"Il ne verra jamais la
mort"
Jn 8,51-59
"Abraham est mort, et les prophètes aussi ! "
² Tout le monde meurt ... Voilà l'argument des sceptiques quand Jésus parle de vie. C'est encore l'objection qui surgit de nos jours quand l'Église parle d'espérance. Tout meurt: les civilisations, les nations, les idéologies, et souvent l'on entend des chrétiens ajouter: tout meurt dans l'Église, les dogmes, les institutions, les styles de prière et les expressions liturgiques; tout meurt, même les formes diverses de la vie consacrée.
Malgré l'élan de renouveau suscité par le Concile, il arrive que les disciples de Jésus se laissent entamer par l'antimessage, le message de la mort.
Le monde est là, pourtant, ce monde que Dieu aime et qu'il veut à tout prix sauver, ce monde en quête d'une espérance et d'une vie; mais les porteurs de cette espérance et les témoins de cette vie se laissent paralyser par la peur de mourir, par la crainte de perdre toute sécurité et toute assurance d'avenir pour leur existence collective. Alors, sournoise, vient la tentation de perdre cœur à l'ouvrage et de baisser les bras. Et cependant la moisson est là, et les ouvriers peu nombreux.
² Nos communautés de consacrés, en plein monde ou au cloître, n'échappent pas aux interrogations douloureuses de notre époque, et nous sentons de plus en plus la difficulté de trouver, pour le monde contemporain, un langage qui parle et un visage qui attire. Ne sachant plus comment paraître, nous renonçons trop vite à être ce que nous sommes, et parfois nous abordons l'avenir, notre avenir, comme des gens déjà résignés, "nous, les pauvres, qui pourrions faire tant de riches!" (2 Co 6,10).
"Homme de peu de foi, pourquoi as-tu douté?"; tel est le reproche que Jésus pourrait nous adresser, tout en renouvelant sa promesse: "Si quelqu'un garde ma parole, il ne verra jamais la mort!"
Viennent la fin d'une tranquillité ou d'un style, la fin de quelques murs ou de quelques usages, ce ne sera jamais la seconde mort, la seule qui sépare de l'amour.

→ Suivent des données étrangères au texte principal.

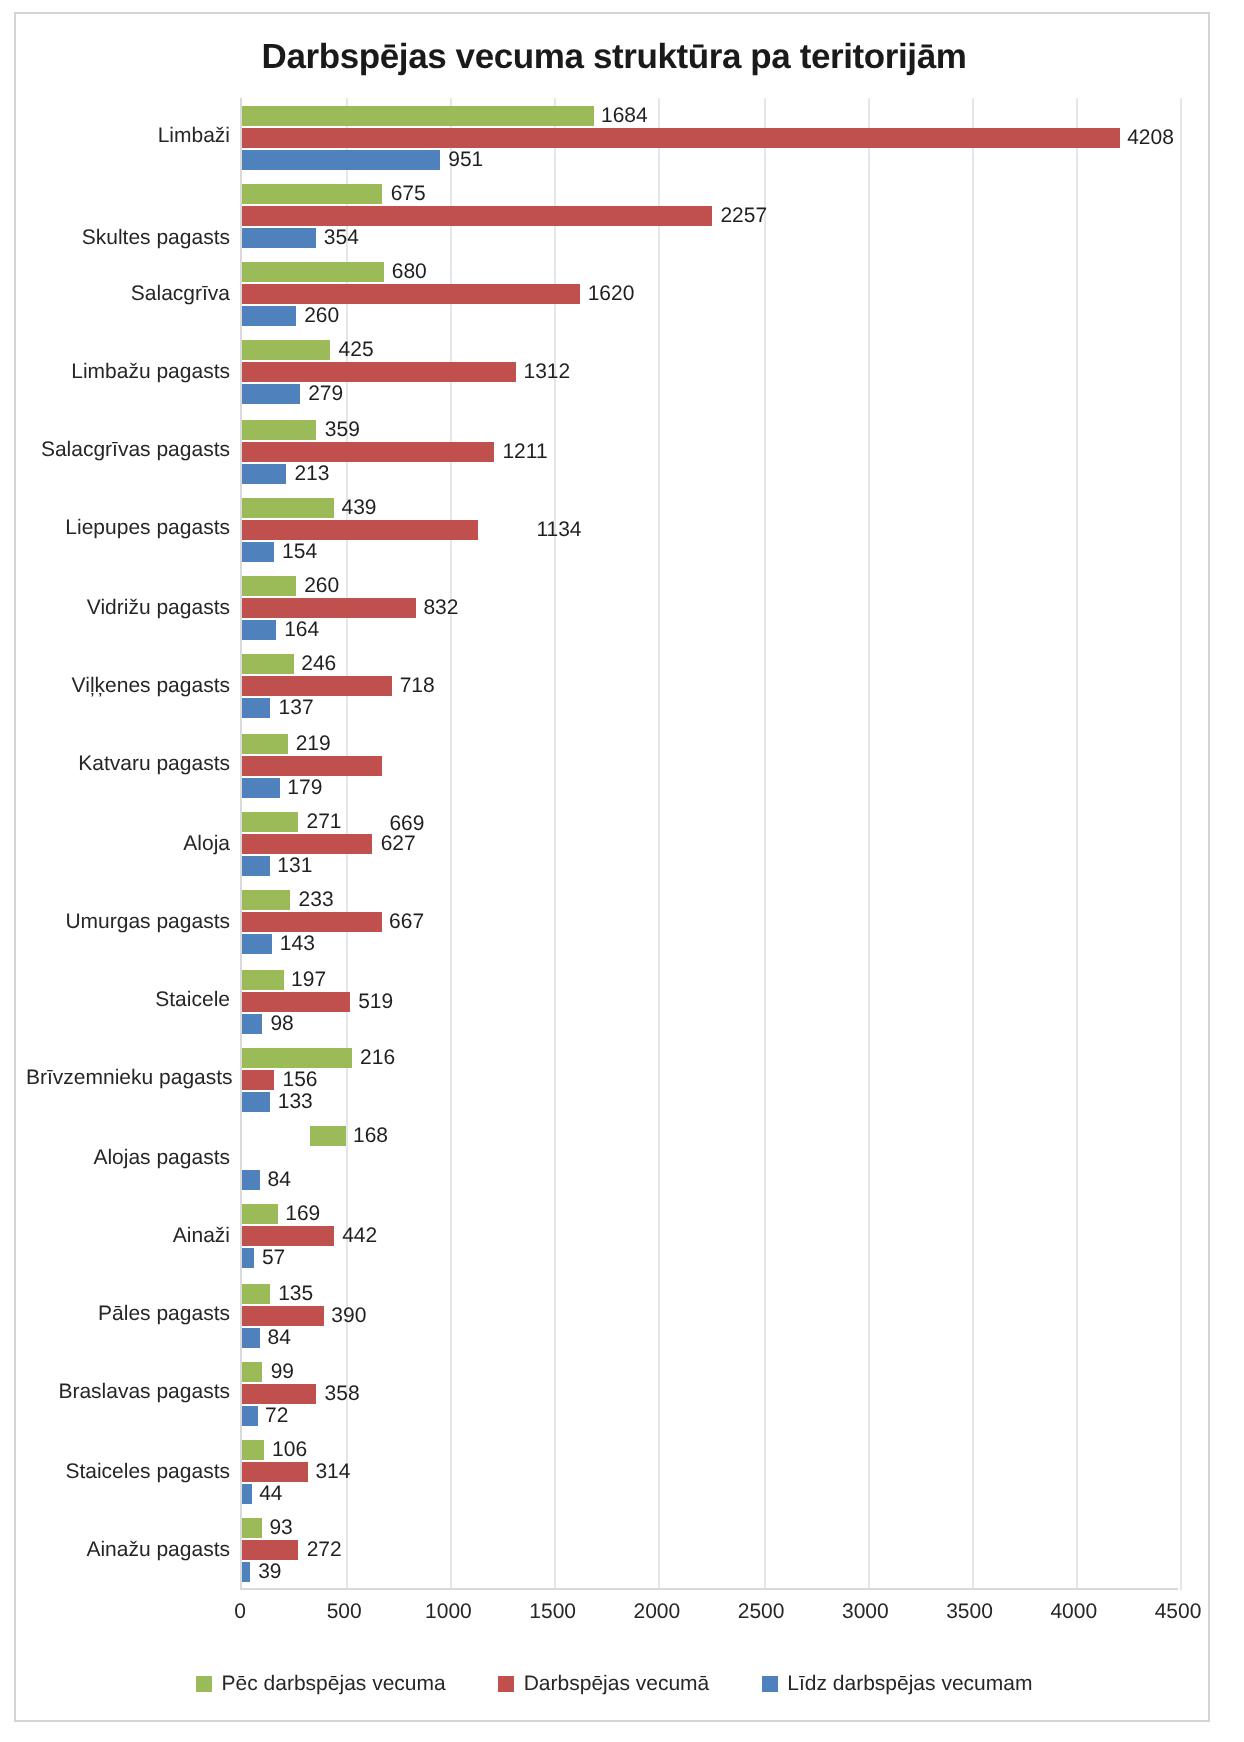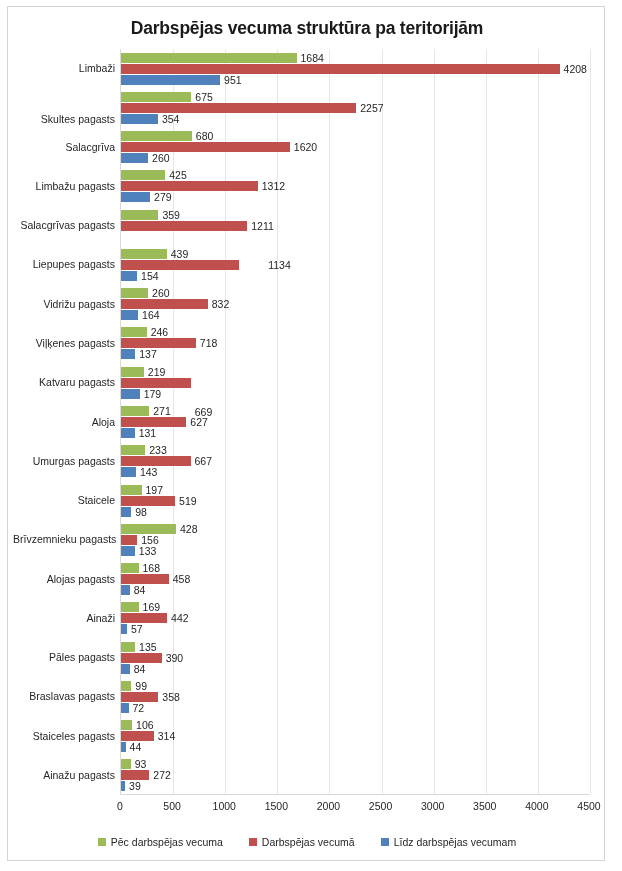--- a/index.html
+++ b/index.html
@@ -227,6 +227,10 @@
               <div class="bar red" title="Darbspējas vecumā: 1211" style="width: 126.213px; background: rgb(192, 80, 77);"></div>
               <div class="bar-val" style="left: 126.213px;">1211</div>
             </div>
+            <div class="barrow" style="top: 22px; width: 100%;">
+              <div class="bar blue" title="Līdz darbspējas vecumam: 213" style="width: 22.1993px; background: rgb(79, 129, 189);"></div>
+              <div class="bar-val" style="left: 22.1993px;">213</div>
+            </div>
           </div>
           <div class="group" style="top: 199.947px; height: 32px;">
             <div class="cat-label" style="top: 10.5px;">Liepupes pagasts</div>

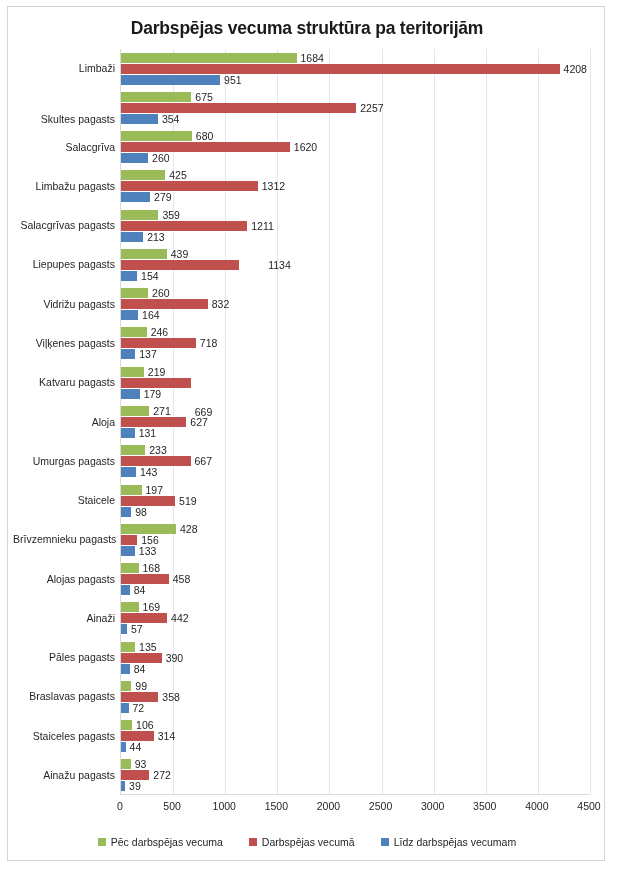--- a/index.html
+++ b/index.html
@@ -341,7 +341,7 @@
             <div class="cat-label" style="top: 10.5px;">Brīvzemnieku pagasts</div>
             <div class="barrow" style="top: 0px; width: 100%;">
               <div class="bar green" title="Pēc darbspējas vecuma: 528" style="width: 55.0293px; background: rgb(155, 187, 89);"></div>
-              <div class="bar-val" style="left: 55.0293px;">428</div>
+              <div class="bar-val" style="left: 55.0293px;">216</div>
             </div>
             <div class="barrow" style="top: 11px; width: 100%;">
               <div class="bar red" title="Darbspējas vecumā: 156" style="width: 16.2587px; background: rgb(192, 80, 77);"></div>

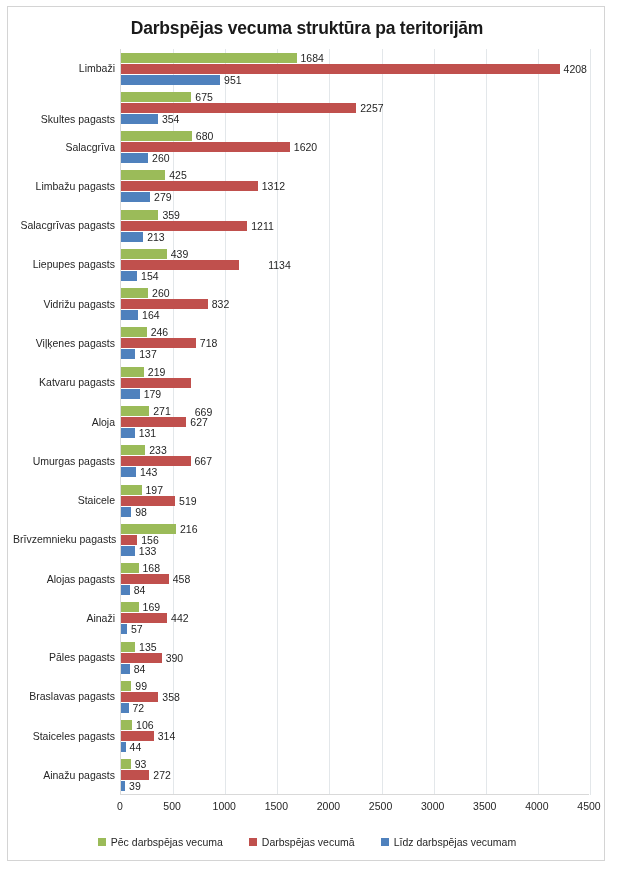--- a/index.html
+++ b/index.html
@@ -354,7 +354,7 @@
           </div>
           <div class="group" style="top: 514.053px; height: 32px;">
             <div class="cat-label" style="top: 10.5px;">Alojas pagasts</div>
-            <div class="barrow" style="top: 0px; width: 100%;">
+            <div class="barrow" style="top: 0px; width: 100%; margin-left: 34px;">
               <div class="bar green" title="Pēc darbspējas vecuma: 168" style="width: 17.5093px; background: rgb(155, 187, 89);"></div>
               <div class="bar-val" style="left: 17.5093px;">168</div>
             </div>

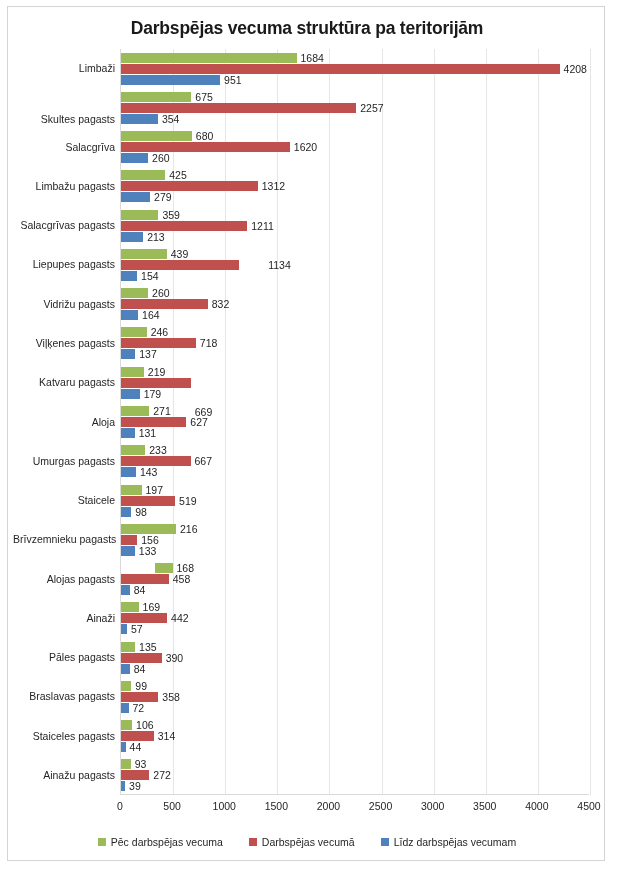--- a/index.html
+++ b/index.html
@@ -358,10 +358,6 @@
               <div class="bar green" title="Pēc darbspējas vecuma: 168" style="width: 17.5093px; background: rgb(155, 187, 89);"></div>
               <div class="bar-val" style="left: 17.5093px;">168</div>
             </div>
-            <div class="barrow" style="top: 11px; width: 100%;">
-              <div class="bar red" title="Darbspējas vecumā: 458" style="width: 47.7338px; background: rgb(192, 80, 77);"></div>
-              <div class="bar-val" style="left: 47.7338px;">458</div>
-            </div>
             <div class="barrow" style="top: 22px; width: 100%;">
               <div class="bar blue" title="Līdz darbspējas vecumam: 84" style="width: 8.75467px; background: rgb(79, 129, 189);"></div>
               <div class="bar-val" style="left: 8.75467px;">84</div>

Les projets peuvent se perdre dans les sables, l'espoir d'une relève cesser brutalement dans un secteur d'Église et le renom d'une communauté passer à une autre, cela n'empêche pas le Ressuscité d'être le chef de la vie et sanctifier le monde, avec nous sans nous; cela n'empêche pas sa parole de retentir dans le monde pour y apporter l'espérance.
² Il devrait suffire à notre joie de nous savoir les serviteurs et les servantes d'un tel Maître, et de nous rappeler que le mystère de nos vies rejoint le mystère de la sienne.
"Si quelqu'un garde ma parole, il ne goûtera jamais la mort"; il ne fera jamais l'expérience de la mort. Oui, quand nous habitons vraiment la parole de Jésus, certaines de nos tristesses deviennent impensables, comme autant de trahison de l'amour, et nous chassons certaines lassitudes comme autant de vertiges dangereux. Nous accueillons totalement, là où nous sommes, les forces du renouveau, et nulle part, ni dans l'Église ni en nous, nous ne laissons ramper "l'ombre de la mort".
Car Jésus, le Frère des hommes, "se trouve, à cause de la mort qu'il a soufferte, couronné de gloire et d'honneur. Par la grâce de Dieu, c'est pour tout homme qu'il a goûté la mort, afin de délivrer ceux qui, par crainte de la mort, passaient leur vie dans une situation d'esclaves" (Hb 2,9.15).